## [Records supplied]
###

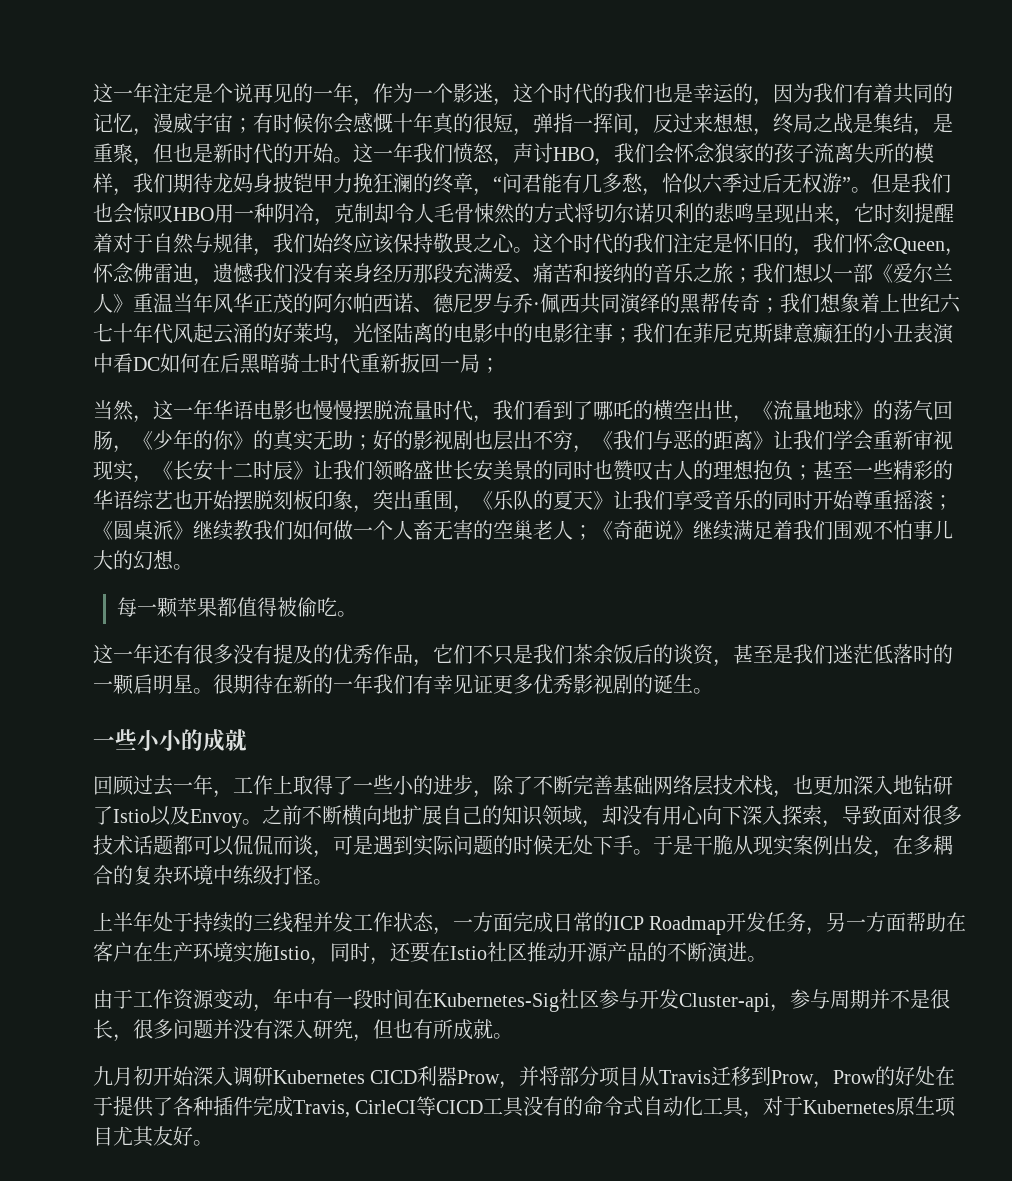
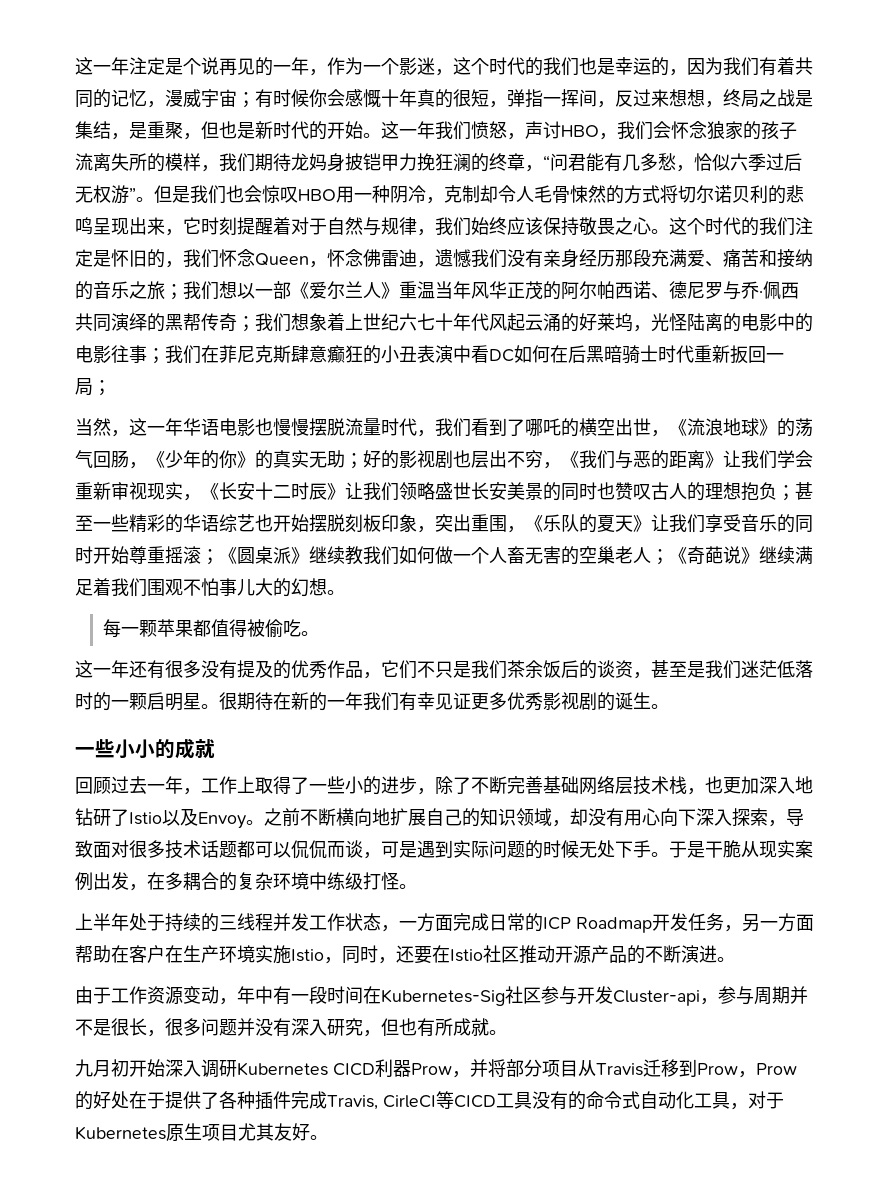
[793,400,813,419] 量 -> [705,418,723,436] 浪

###

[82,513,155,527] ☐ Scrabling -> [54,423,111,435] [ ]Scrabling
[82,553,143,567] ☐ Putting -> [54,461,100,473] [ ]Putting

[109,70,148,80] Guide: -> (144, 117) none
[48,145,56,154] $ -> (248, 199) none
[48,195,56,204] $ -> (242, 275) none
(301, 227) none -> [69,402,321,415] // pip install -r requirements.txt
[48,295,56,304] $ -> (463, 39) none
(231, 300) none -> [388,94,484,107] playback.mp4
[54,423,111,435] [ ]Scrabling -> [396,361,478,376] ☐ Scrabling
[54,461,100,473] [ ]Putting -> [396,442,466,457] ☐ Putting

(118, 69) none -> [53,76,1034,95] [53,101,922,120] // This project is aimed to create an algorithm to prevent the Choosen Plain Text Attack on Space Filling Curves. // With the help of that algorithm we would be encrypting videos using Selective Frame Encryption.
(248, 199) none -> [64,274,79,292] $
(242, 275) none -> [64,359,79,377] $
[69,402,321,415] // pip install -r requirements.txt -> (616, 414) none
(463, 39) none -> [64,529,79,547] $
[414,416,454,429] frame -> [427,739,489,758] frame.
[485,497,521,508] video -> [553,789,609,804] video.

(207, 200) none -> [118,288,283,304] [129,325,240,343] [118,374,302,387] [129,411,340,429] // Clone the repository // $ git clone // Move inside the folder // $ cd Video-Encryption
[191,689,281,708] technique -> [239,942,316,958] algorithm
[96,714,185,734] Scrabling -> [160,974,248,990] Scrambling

###

## [Task item]
Each line in the material with "Putting" in it must be reported.

## [Solution to the exercise]
[82,553,143,567] ☐ Putting -> [54,461,100,473] [ ]Putting
[54,461,100,473] [ ]Putting -> [396,442,466,457] ☐ Putting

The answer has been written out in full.